The ice bucket challenge craze to raise awareness of amyotrophic lateral sclerosis (ALS), commonly known as Lou Gehrig’s disease, has died down, but while it raged the viral video campaign raised $115 million from more than three million donors.
By any measures it was a success. As Scientific American points out, from July 29 to August 29, donors contributed $100.9 million, compared with $2.8 million during the same period the previous year.
Now the focus has turned to what research the money raised will be used for.

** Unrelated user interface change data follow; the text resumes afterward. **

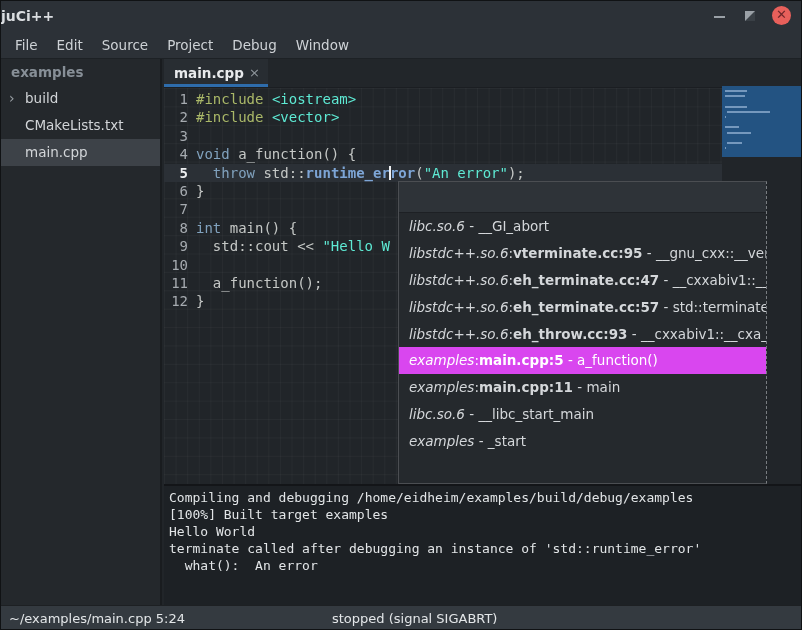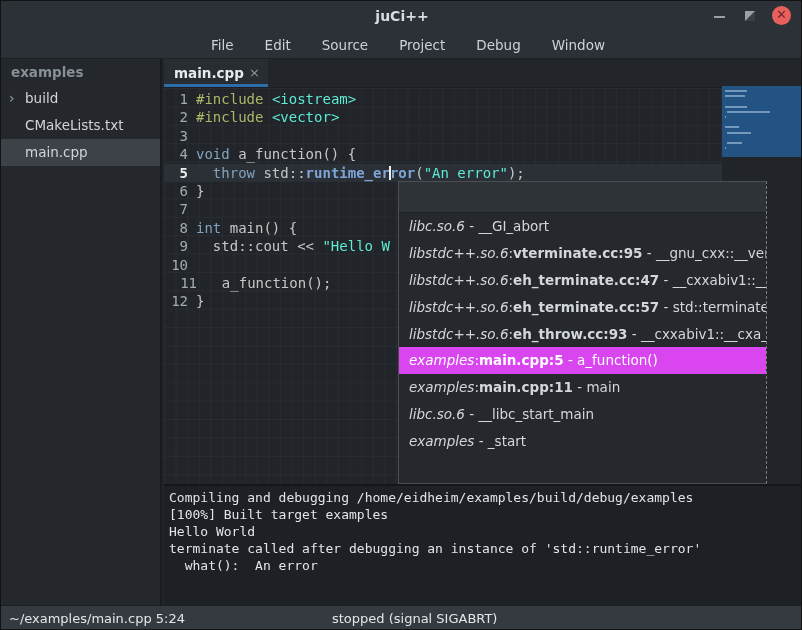--- a/index.html
+++ b/index.html
@@ -7,7 +7,7 @@
        font-family:"DejaVu Sans",sans-serif;color:#d4d7da;border:1px solid #101214;box-sizing:border-box;}
   
   .titlebar{position:absolute;left:0;top:0;width:802px;height:30px;background:#2c3137;}
-  .window-title{position:absolute;left:0;right:0;top:0;height:30px;line-height:30px;text-align:center;
+  .window-title{position:absolute;left:0;right:0;top:0;height:30px;line-height:30px;text-align:left;
        font-size:14px;font-weight:bold;color:#dadde0;}
   .win-btn{position:absolute;top:6px;width:18px;height:18px;cursor:default;}
   .btn-min{right:74px;} .btn-min .bar{position:absolute;left:3px;top:9px;width:11px;height:2px;background:#9aa0a6;}

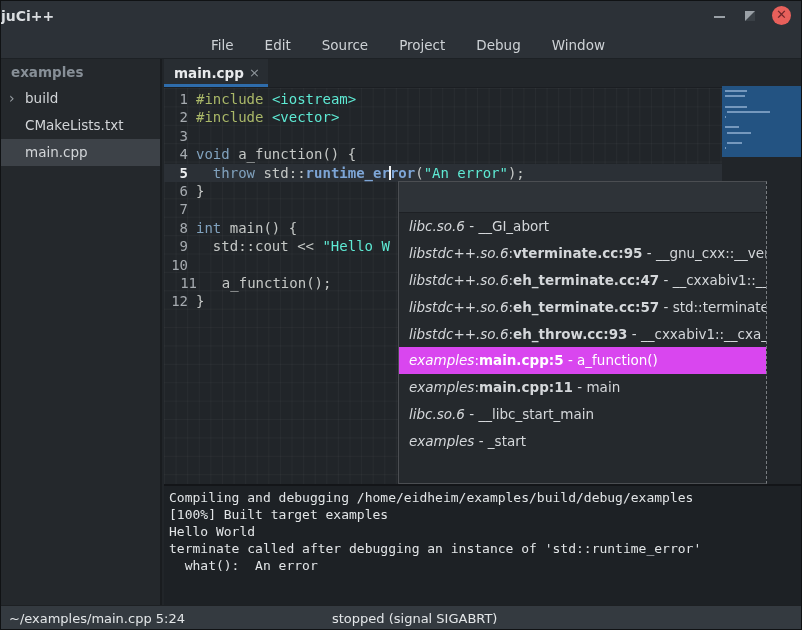--- a/index.html
+++ b/index.html
@@ -19,7 +19,7 @@
        color:#70272a;font-size:13px;font-weight:bold;}
   
   .menubar{position:absolute;left:0;top:30px;width:802px;height:28px;background:#2c3137;
-       border-bottom:1px solid #1d2125;display:flex;align-items:center;padding-left:12px;box-sizing:border-box;gap:27px;justify-content:center;}
+       border-bottom:1px solid #1d2125;display:flex;align-items:center;padding-left:12px;box-sizing:border-box;gap:15px;}
   .menu-item{font-size:13.5px;color:#ced2d6;padding:1px 2px;}
   
   .sidebar{position:absolute;left:0;top:58px;width:161px;height:546px;background:#24282c;

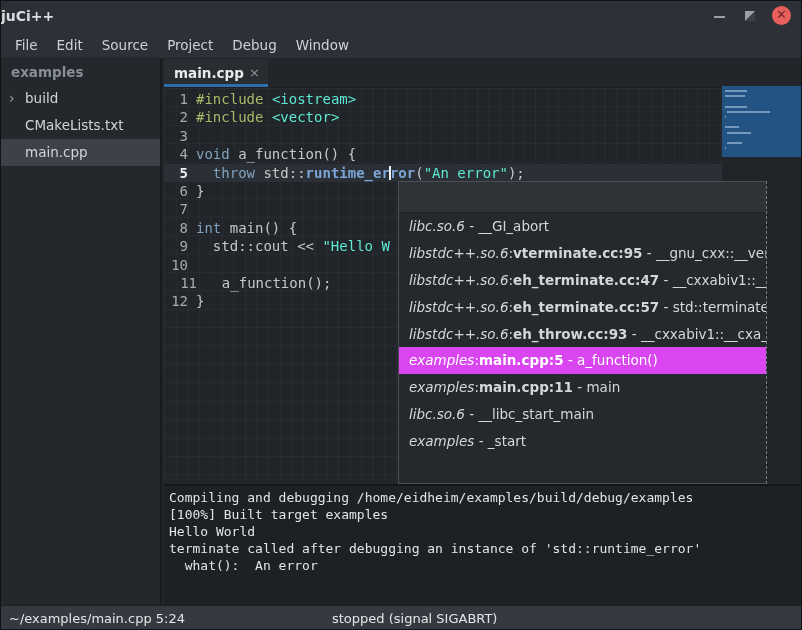--- a/index.html
+++ b/index.html
@@ -131,7 +131,7 @@
         <div class="code-line" style="top: 130.8px;"><span class="gutter-num">8</span><span class="tok-kw">int</span><span class="tok-def"> main() {</span></div>
         <div class="code-line" style="top: 149.2px;"><span class="gutter-num">9</span><span class="tok-def">  std::cout &lt;&lt; </span><span class="tok-str">"Hello W</span></div>
         <div class="code-line" style="top: 167.6px;"><span class="gutter-num">10</span></div>
-        <div class="code-line" style="top: 186px; margin-left: 9px;"><span class="gutter-num">11</span><span class="tok-def">  a_function();</span></div>
+        <div class="code-line" style="top: 186px;"><span class="gutter-num">11</span><span class="tok-def">  a_function();</span></div>
         <div class="code-line" style="top: 204.4px;"><span class="gutter-num">12</span><span class="tok-def">}</span></div>
       </div>
     <div class="minimap" id="minimap">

In early October, the ALS Association began spending that money. It approved $21.7 million of funding for six programs and initiatives by groups that include the academic-industry partnership ALS Accelerated Therapeutics, the New York Genome Center, three California labs that form the Neuro Collaborative, and Project MinE, which will map the genomes of 15,000 people with ALS (about 10 percent of ALS patients have a family member with the disease). The grants focus on developing gene therapies for common ALS genes and exploring approaches to counter two major contributors to the disease, the inflammation of nervous tissue and misfolded proteins in brain cells that control movement.
In many ways researchers are starting at square one. Not only do scientists not know the cause of ALS, they do not even have a dominant theory from which to work. But a good starting point could be to work out why eye muscles in ALS patients continue to function after others waste away.

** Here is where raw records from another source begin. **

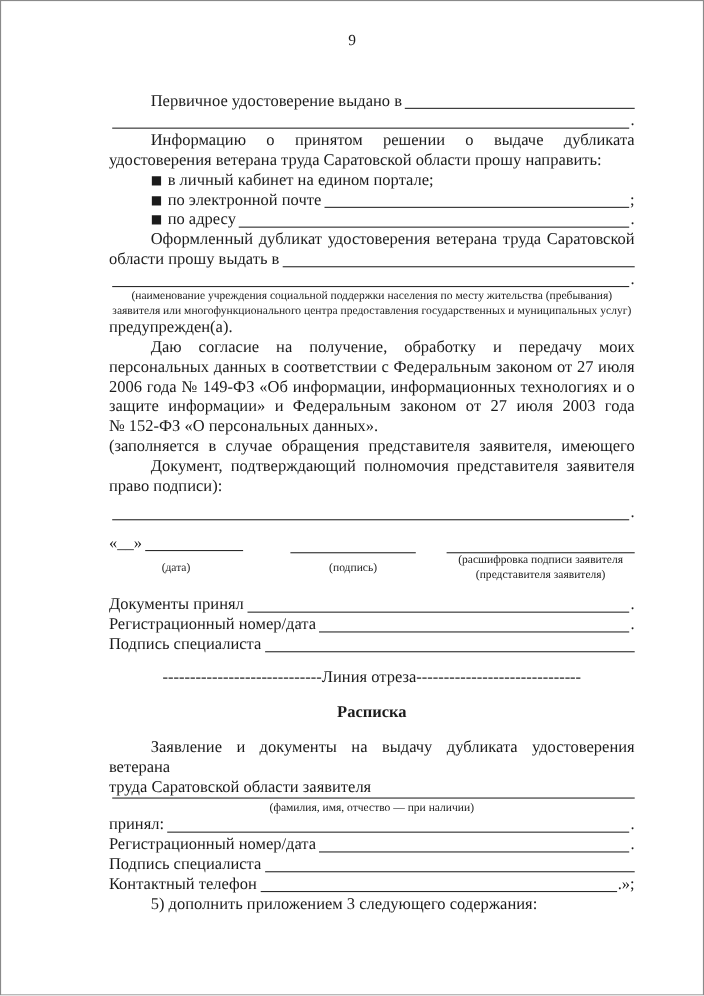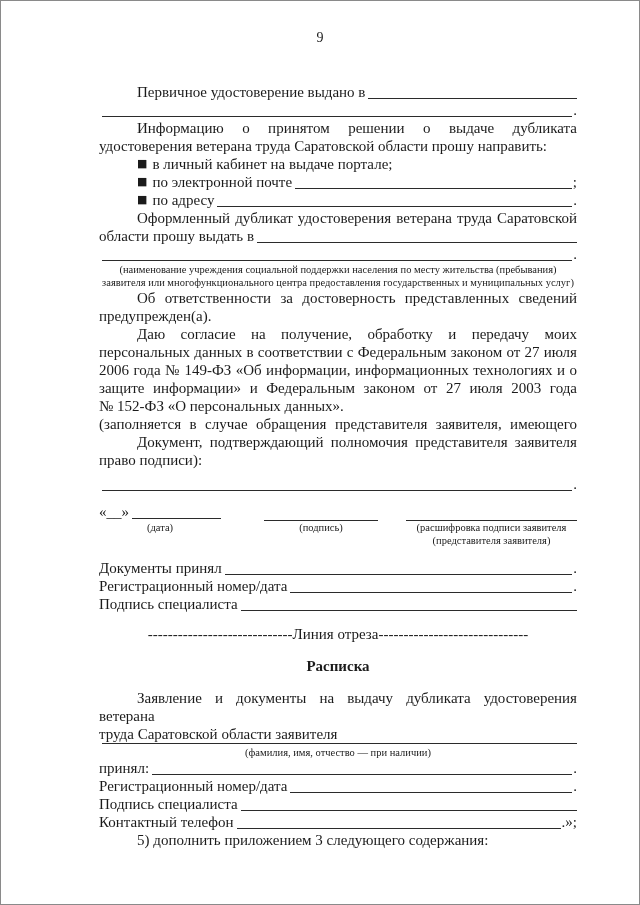--- a/index.html
+++ b/index.html
@@ -66,7 +66,7 @@
 
     <div class="row bullet-row">
       <span class="sq">■</span>
-      <span class="lbl">в личный кабинет на выдаче портале;</span>
+      <span class="lbl">в личный кабинет на едином портале;</span>
     </div>
     <div class="row bullet-row">
       <span class="sq">■</span>

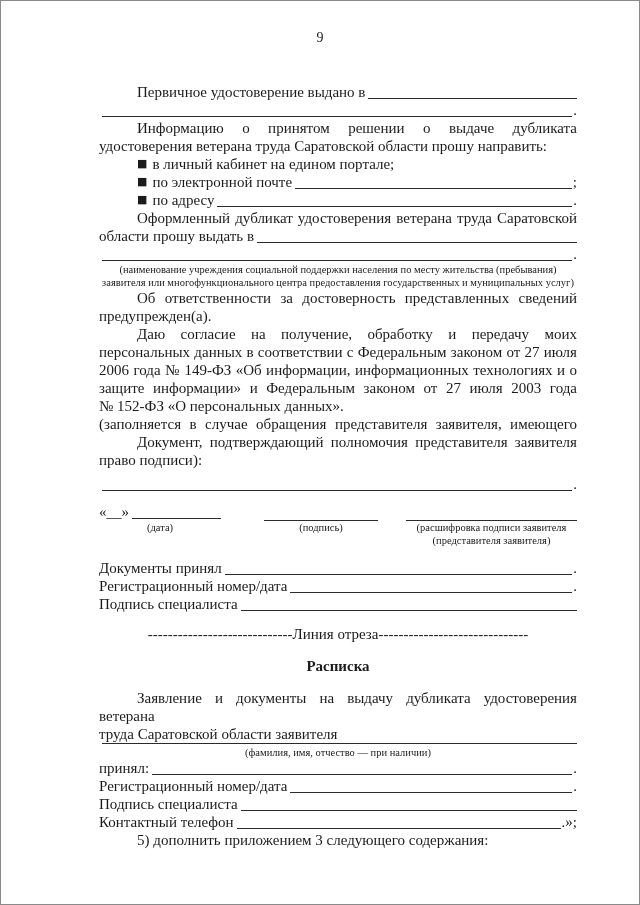--- a/index.html
+++ b/index.html
@@ -93,7 +93,6 @@
     <div class="cap">(наименование учреждения социальной поддержки населения по месту жительства (пребывания)</div>
     <div class="cap">заявителя или многофункционального центра предоставления государственных и муниципальных услуг)</div>
 
-    <div class="j pind">Об ответственности за достоверность представленных сведений</div>
     <div class="jl">предупрежден(а).</div>
 
     <div class="j pind">Даю согласие на получение, обработку и передачу моих</div>

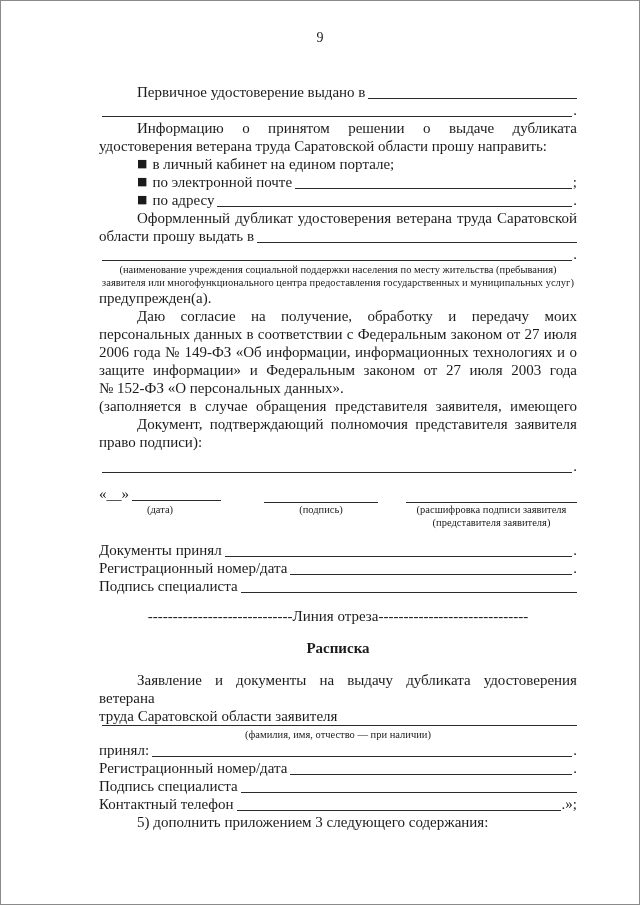--- a/index.html
+++ b/index.html
@@ -32,7 +32,7 @@
   .sq { font-size:11px; line-height:18px; margin-right:5px; font-family:"DejaVu Sans", sans-serif; }
 
   .sig-row { display:flex; align-items:center; margin-top:10px; }
-  .sig-caps { display:flex; align-items:flex-start; }
+  .sig-caps { display:flex; align-items:center; }
   .sig-c1 { width:122px; margin-right:43px; }
   .sig-c2 { width:114px; margin-right:28px; }
   .sig-c3 { flex:1 1 auto; }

One clue to a better theory—and possibly new avenues of treatment—may lie in an intriguing detail about ALS: some nerve cells die from the disease, but certain others do not. ALS destroys nerve cells in the brain and spinal cord that control muscle movement. Control of arms and legs typically weakens first, followed by other muscles, such as those used for breathing and eating. In the last stages of ALS, which is typically fatal in two to five years after diagnosis, patients have lost most of their motor neurons. Yet many patients, even in late stages, can still move their eyes and sometimes control the sphincter and a few other muscles.

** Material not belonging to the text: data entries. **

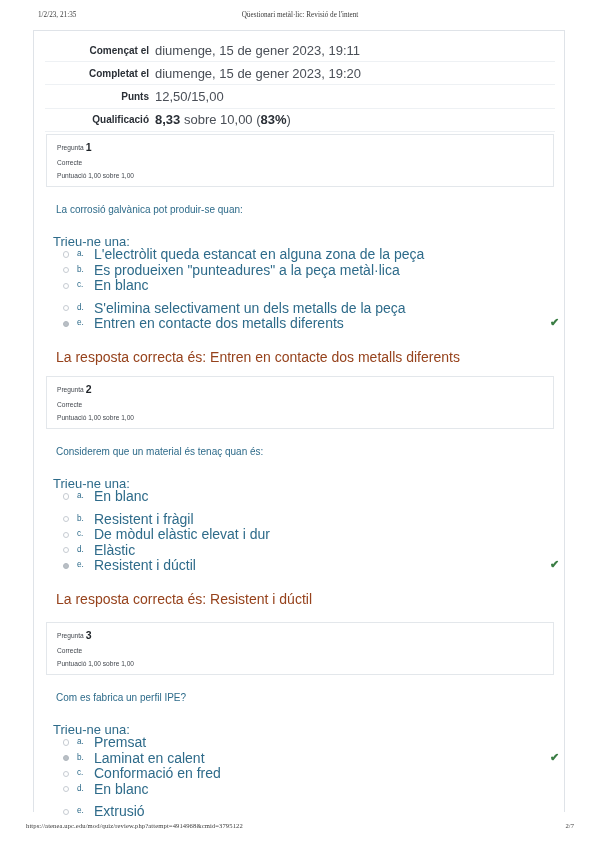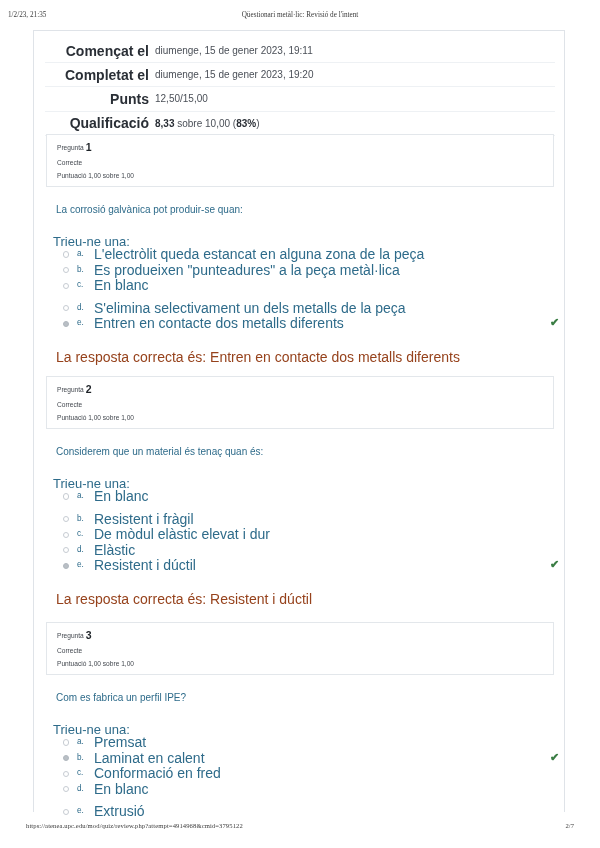--- a/index.html
+++ b/index.html
@@ -30,7 +30,7 @@
   }
   .print-header .ph-left {
     position: absolute;
-    left: 8px;
+    left: 38px;
     top: 0;
     white-space: nowrap;
     text-align: center;

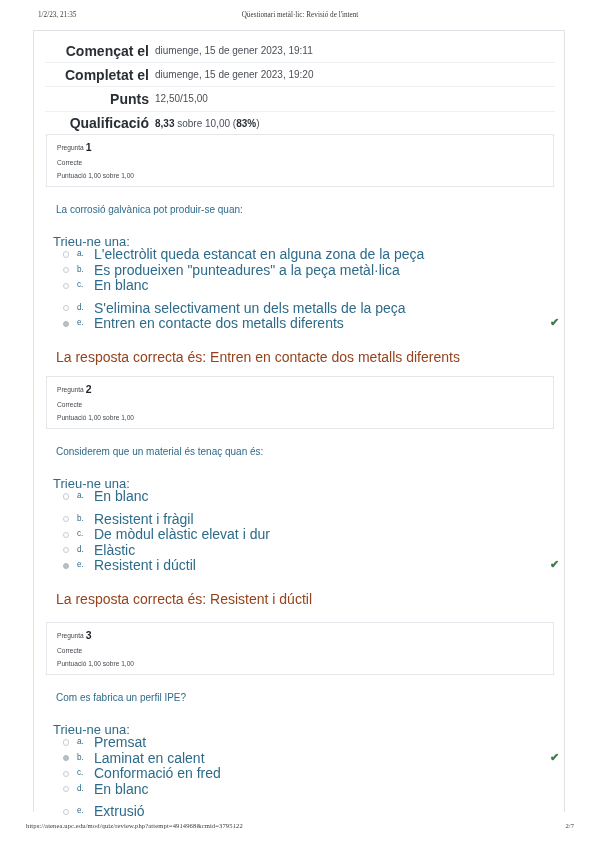--- a/index.html
+++ b/index.html
@@ -101,7 +101,7 @@
     padding: 3.6px 6px 3.6px 0;
     font-weight: bold;
     color: #2a2f36;
-    font-size: 14px;
+    font-size: 10px;
     vertical-align: middle;
     white-space: nowrap;
   }

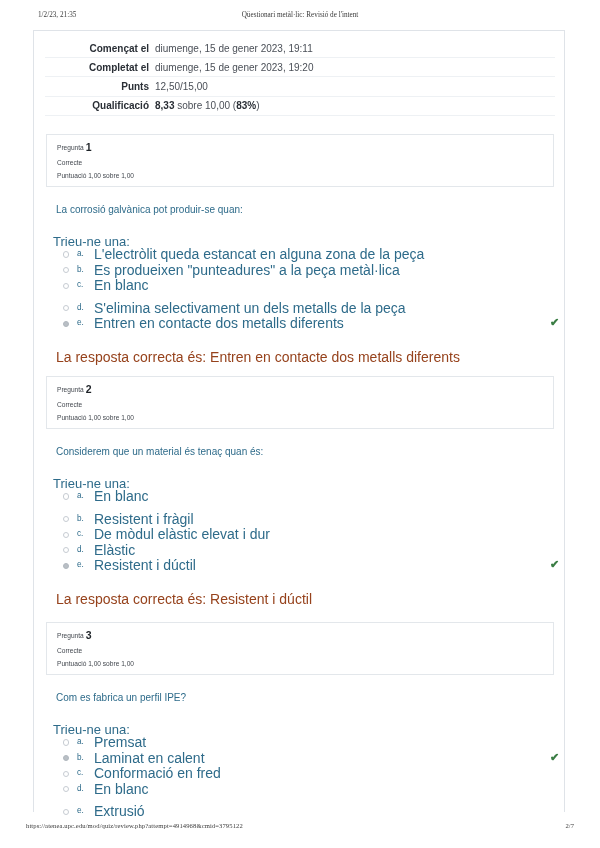--- a/index.html
+++ b/index.html
@@ -109,7 +109,7 @@
     text-align: left;
     padding: 3.6px 0 3.6px 0;
     color: #4a4f57;
-    font-size: 10px;
+    font-size: 13px;
     vertical-align: middle;
     white-space: nowrap;
   }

Scientific American suggests that it may be down to the wiring of the motor neurons.
Those vulnerable to ALS connect to specialized sensory neurons and “receive continuous excitation from other neurons that release glutamate,” an important neurotransmitter that excites motor neurons and triggers muscle movement, explains neuroscientist George Mentis of the Center for Motor Neuron Biology and Disease at Columbia University.